Task item: From the entries that follow, extract each line holding the string "Brush".

Task data:
►
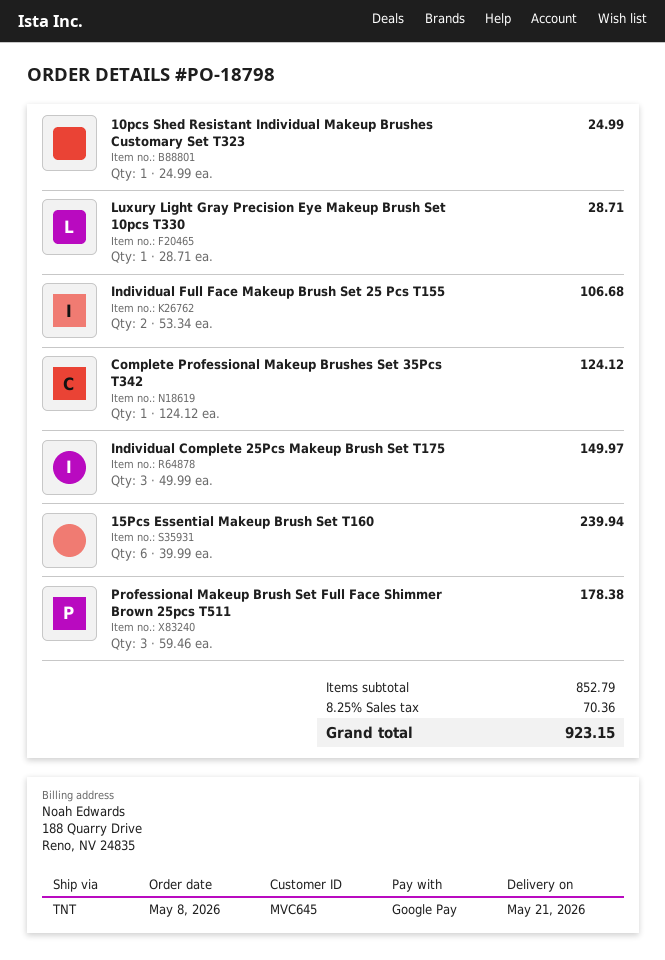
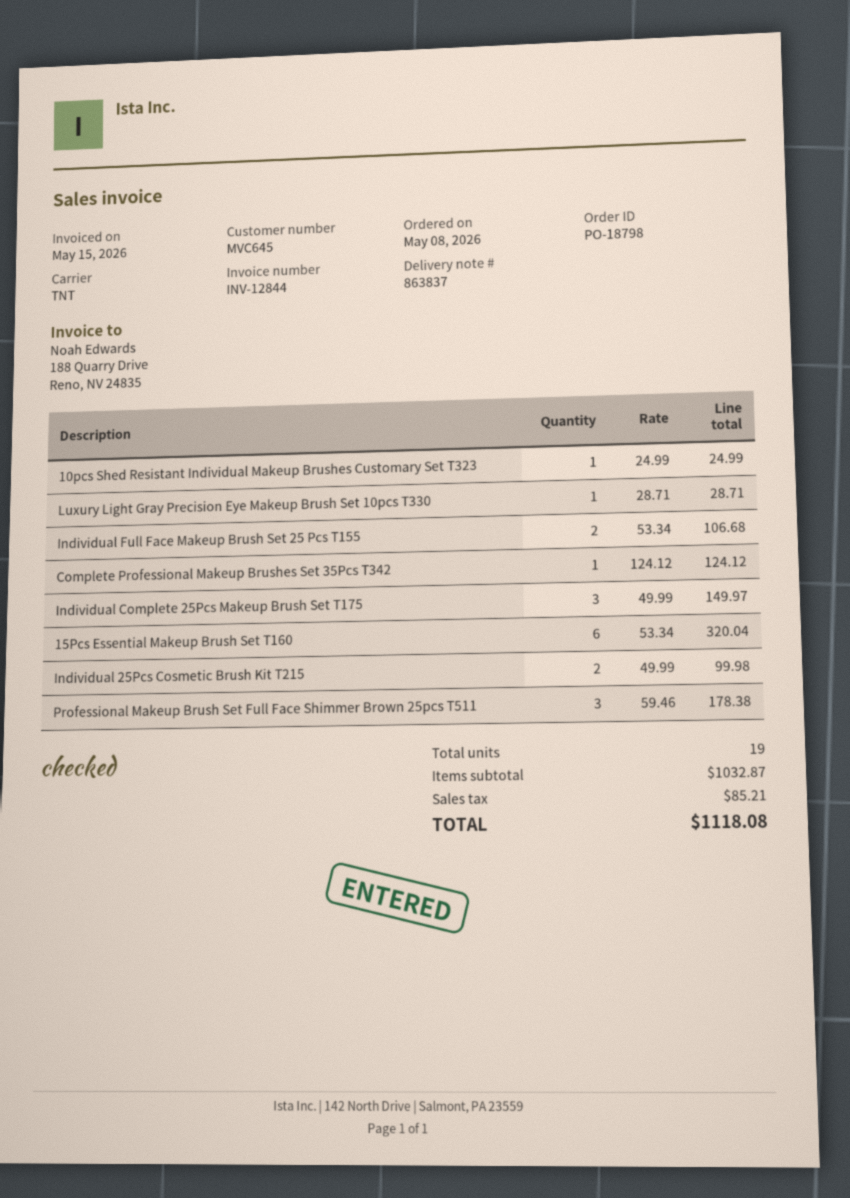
15Pcs Essential Makeup Brush Set T160: 6 x 39.99 = 239.94 -> 6 x 53.34 = 320.04
Individual 25Pcs Cosmetic Brush Kit T215: none -> 2 x 49.99 = 99.98
subtotal: 852.79 -> 1032.87
tax: 70.36 -> 85.21
total: 923.15 -> 1118.08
◄
Solution to this exercise:
15Pcs Essential Makeup Brush Set T160: 6 x 39.99 = 239.94 -> 6 x 53.34 = 320.04
Individual 25Pcs Cosmetic Brush Kit T215: none -> 2 x 49.99 = 99.98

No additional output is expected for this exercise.